Miscellaneous Facts and Observations:

  • New York State authorized a new courthouse in 1858 that was budgeted for $250,000, but ended up costing $13 million by 1871, at which point it was running years over schedule. It was used by Boss Tweed to funnel huge amounts of money into Tammany Hall, and he even awarded his own printers the costs of printing the special commission's investigation.

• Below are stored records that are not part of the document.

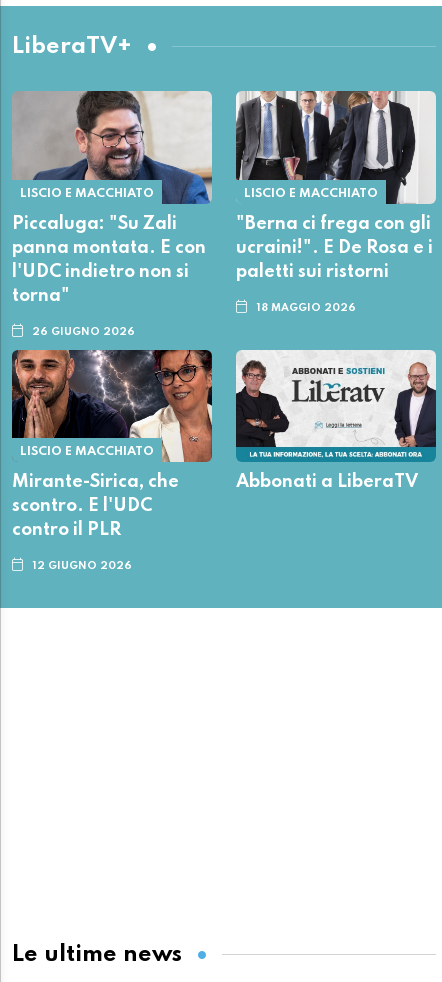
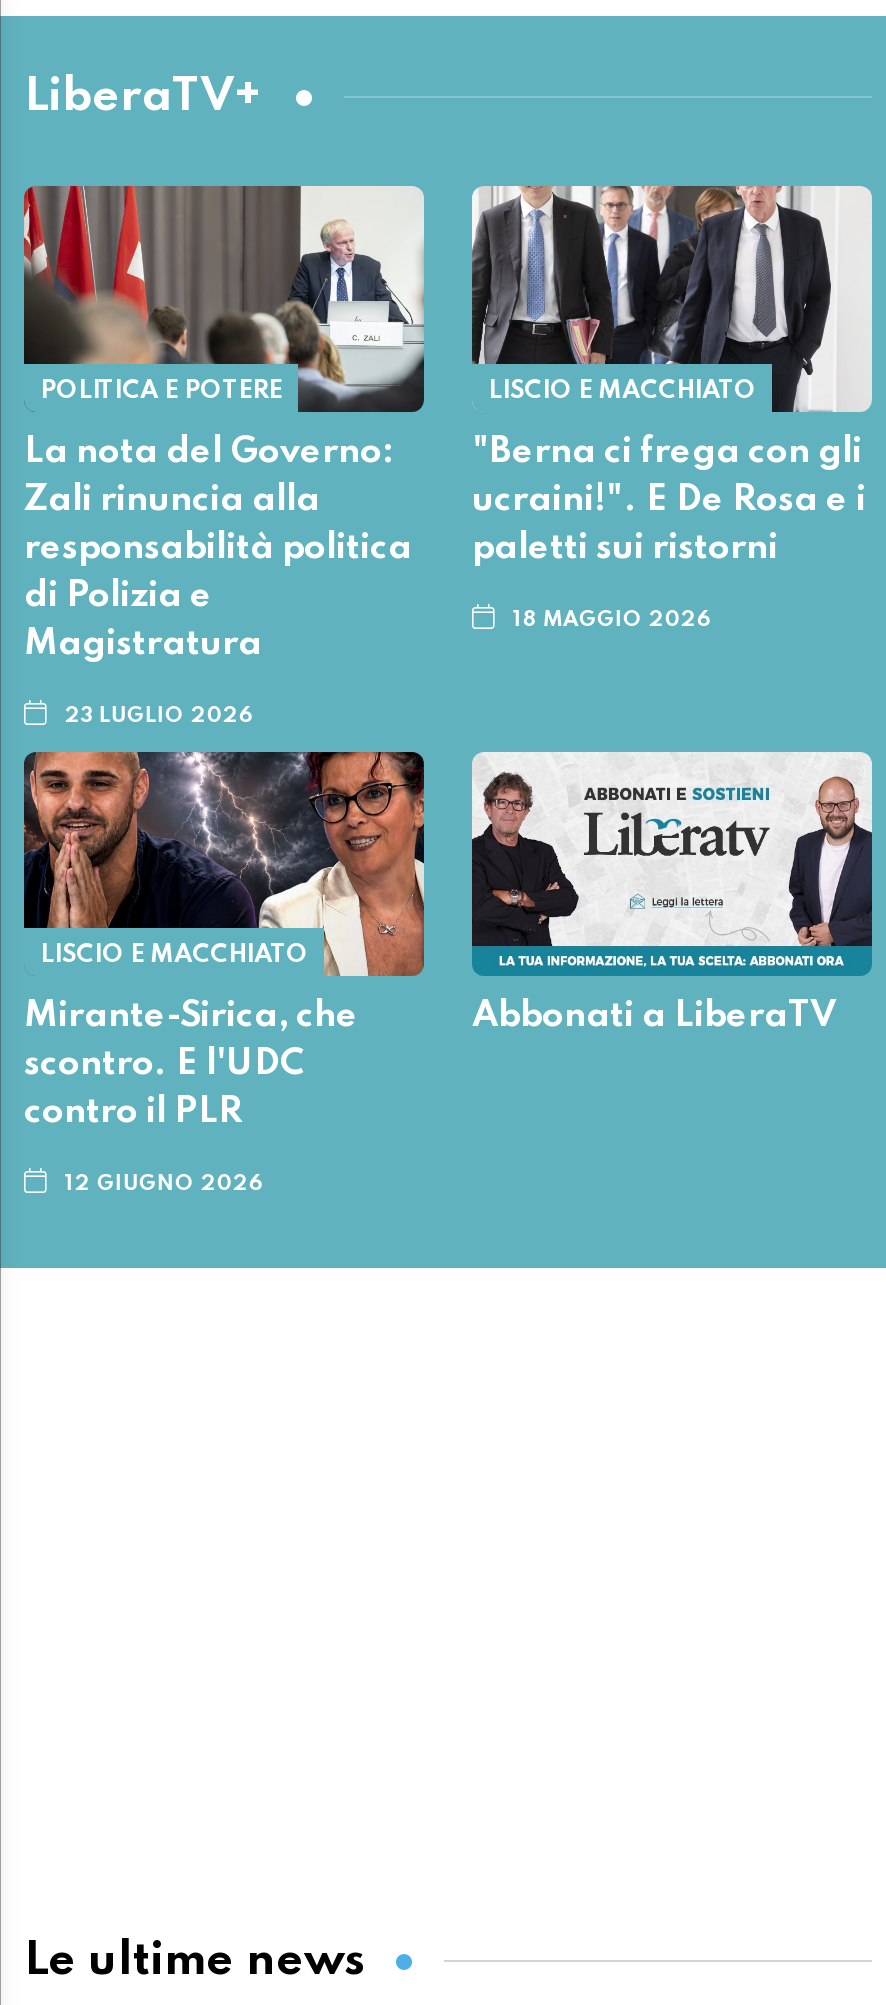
- [image]
- LISCIO E MACCHIATO
+ [image]
+ POLITICA E POTERE

- Piccaluga: "Su Zali
- panna montata. E con
- l'UDC indietro non si
- torna"
+ La nota del Governo:
+ Zali rinuncia alla
+ responsabilità politica
+ di Polizia e
+ Magistratura

- 26 GIUGNO 2026
+ 23 LUGLIO 2026
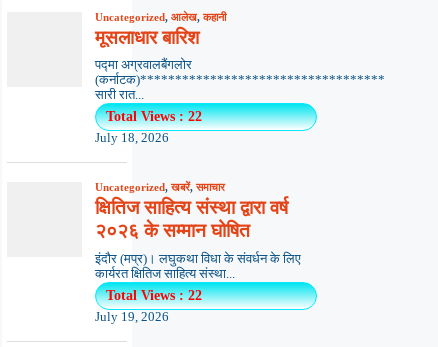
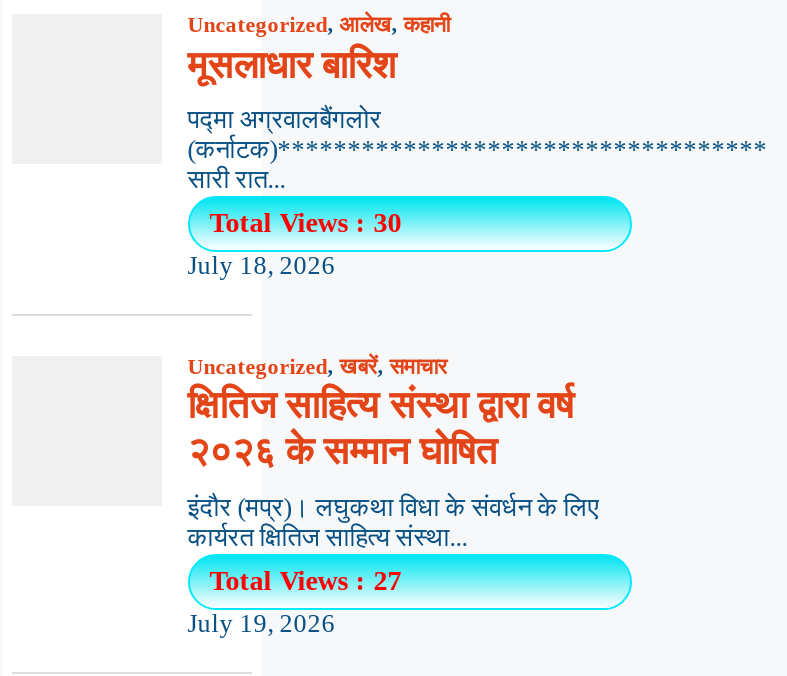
- Total Views : 22
+ Total Views : 30

- Total Views : 22
+ Total Views : 27
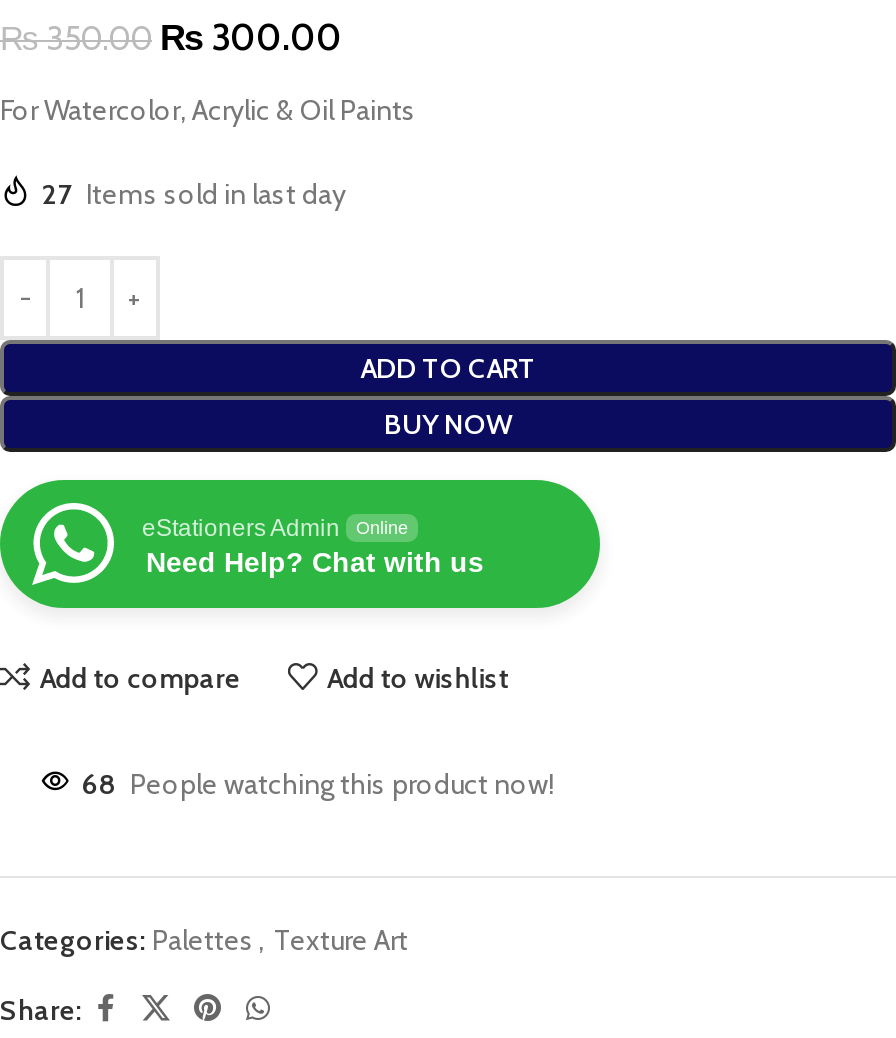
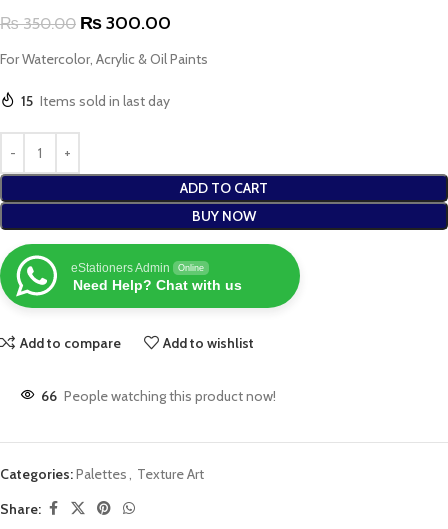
- 27 Items sold in last day
+ 15 Items sold in last day

- 68 People watching this product now!
+ 66 People watching this product now!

  • Fukuyama says that the reason Amtrak isn't good is because it is mandated to serve uneconomical areas due to the largesse of the congressmen that approve its budget that are from those areas.
  • Argentina had a higher GDP than the United States in 1800.
  • Between 1878 and 1914, Europe added 8,653,000 square miles to its possessions, and controlled 84.4% of the land surface of the globe at the start of World War One.
  • Africa's population density reached Europe's 1500 population density in 1975. In 1900, Japan had 118.2 people per square km, China had 45.6, and sub-Saharan Africa had 4.4.
  • I couldn't help but laugh at a passage where Fukuyama said "The United States is scheduled to withdraw its forces from Afghanistan in 2016..."
  • Indonesian language is a standardized version of classical Malay, originally spoken by only a small number of inhabitants. But it emerged as a lingua franca. 
  • Interesting: Fukuyama describes a theory by Robert Carneiro that says circumscription is key to state formation. To transition from a tribal society to a state-society, you need to eliminate the option to walk away. In unconstrained geographies, people could just leave the tribe if they didn't like the chief.
  • Another interesting contradiction: Fukuyama writes that countries will not grow if they are racked by bloody conflicts, and cites Paul Collier as saying that conflict is driven by weak institutions. I would like to know how Fukuyama squares this with Tilly's view, which Fukuyama seemingly accepts, that war drives state formation.
  • The actual size of the US government hasn't exceeded 2.25 million since the end of WWII. But it has expanded, just mostly through contractors.